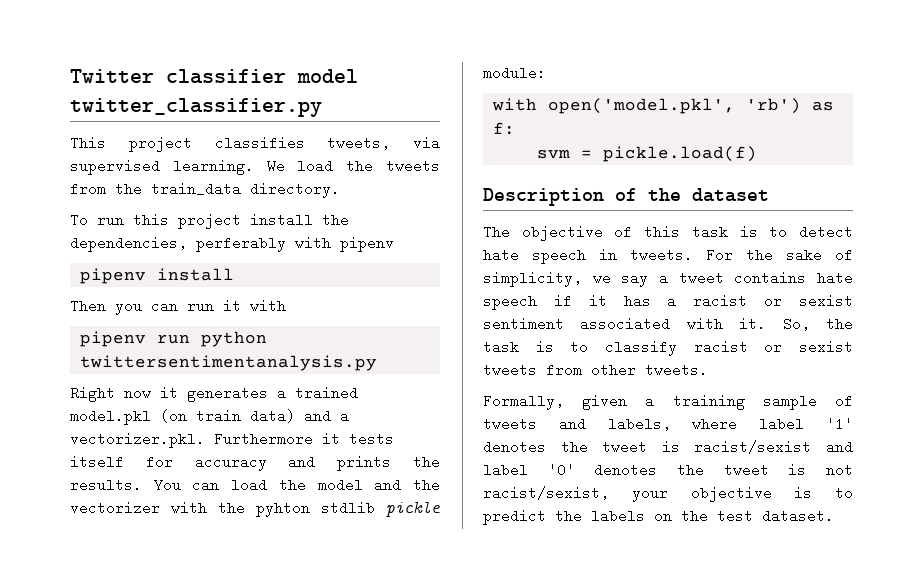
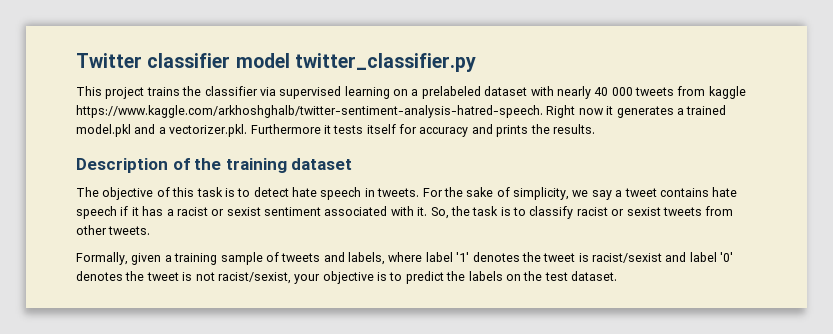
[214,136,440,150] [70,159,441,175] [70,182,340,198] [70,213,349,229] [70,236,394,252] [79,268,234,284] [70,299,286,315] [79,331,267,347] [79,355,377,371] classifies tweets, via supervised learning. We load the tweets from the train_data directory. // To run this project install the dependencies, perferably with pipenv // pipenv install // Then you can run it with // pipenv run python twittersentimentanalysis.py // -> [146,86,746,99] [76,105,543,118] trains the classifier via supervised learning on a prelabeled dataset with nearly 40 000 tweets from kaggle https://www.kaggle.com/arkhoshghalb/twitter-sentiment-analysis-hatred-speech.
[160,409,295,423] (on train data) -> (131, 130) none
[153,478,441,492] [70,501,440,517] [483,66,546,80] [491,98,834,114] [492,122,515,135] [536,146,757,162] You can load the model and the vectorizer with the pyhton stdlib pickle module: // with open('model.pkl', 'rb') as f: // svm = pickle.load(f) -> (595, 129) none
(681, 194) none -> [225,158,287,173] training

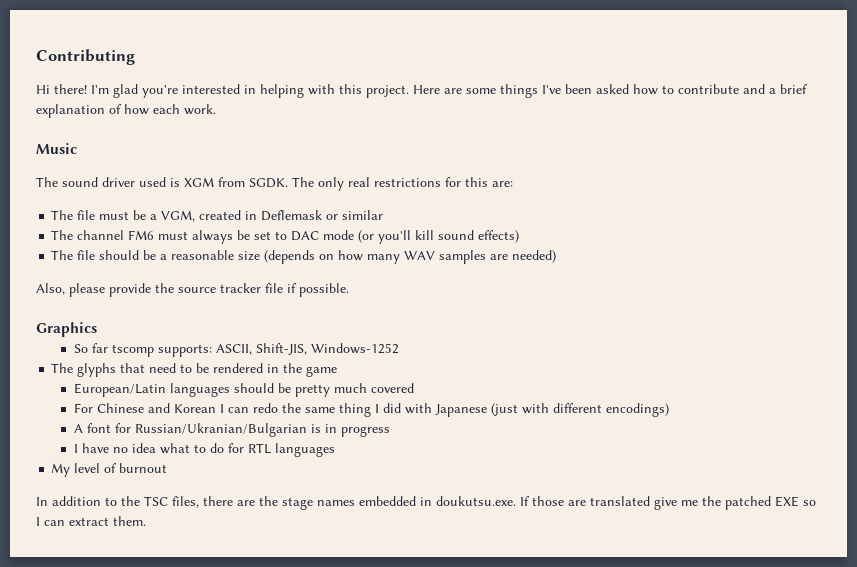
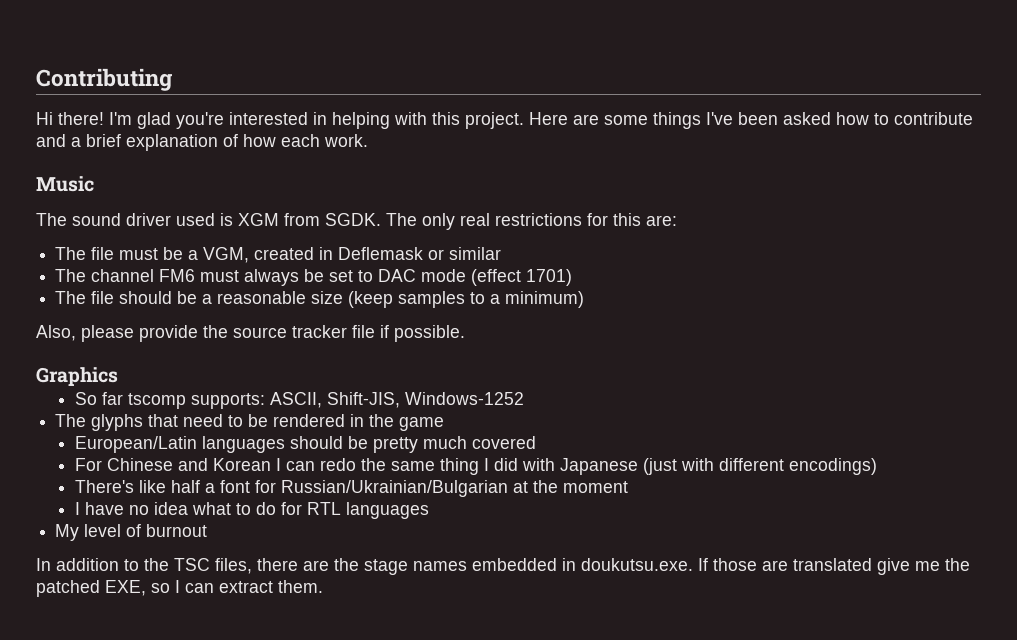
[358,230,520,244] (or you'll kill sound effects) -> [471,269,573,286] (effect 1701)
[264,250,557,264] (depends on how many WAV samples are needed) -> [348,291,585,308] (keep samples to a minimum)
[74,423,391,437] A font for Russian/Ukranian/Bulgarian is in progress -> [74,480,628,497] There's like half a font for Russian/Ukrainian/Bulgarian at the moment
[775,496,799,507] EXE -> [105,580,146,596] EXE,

*Aim of the exercise*. Quote every record above exactly, omitting any pictures they contain.

*Task output*.
[214,136,440,150] [70,159,441,175] [70,182,340,198] [70,213,349,229] [70,236,394,252] [79,268,234,284] [70,299,286,315] [79,331,267,347] [79,355,377,371] classifies tweets, via supervised learning. We load the tweets from the train_data directory. // To run this project install the dependencies, perferably with pipenv // pipenv install // Then you can run it with // pipenv run python twittersentimentanalysis.py // -> [146,86,746,99] [76,105,543,118] trains the classifier via supervised learning on a prelabeled dataset with nearly 40 000 tweets from kaggle https://www.kaggle.com/arkhoshghalb/twitter-sentiment-analysis-hatred-speech.
[160,409,295,423] (on train data) -> (131, 130) none
[153,478,441,492] [70,501,440,517] [483,66,546,80] [491,98,834,114] [492,122,515,135] [536,146,757,162] You can load the model and the vectorizer with the pyhton stdlib pickle module: // with open('model.pkl', 'rb') as f: // svm = pickle.load(f) -> (595, 129) none
(681, 194) none -> [225,158,287,173] training

[358,230,520,244] (or you'll kill sound effects) -> [471,269,573,286] (effect 1701)
[264,250,557,264] (depends on how many WAV samples are needed) -> [348,291,585,308] (keep samples to a minimum)
[74,423,391,437] A font for Russian/Ukranian/Bulgarian is in progress -> [74,480,628,497] There's like half a font for Russian/Ukrainian/Bulgarian at the moment
[775,496,799,507] EXE -> [105,580,146,596] EXE,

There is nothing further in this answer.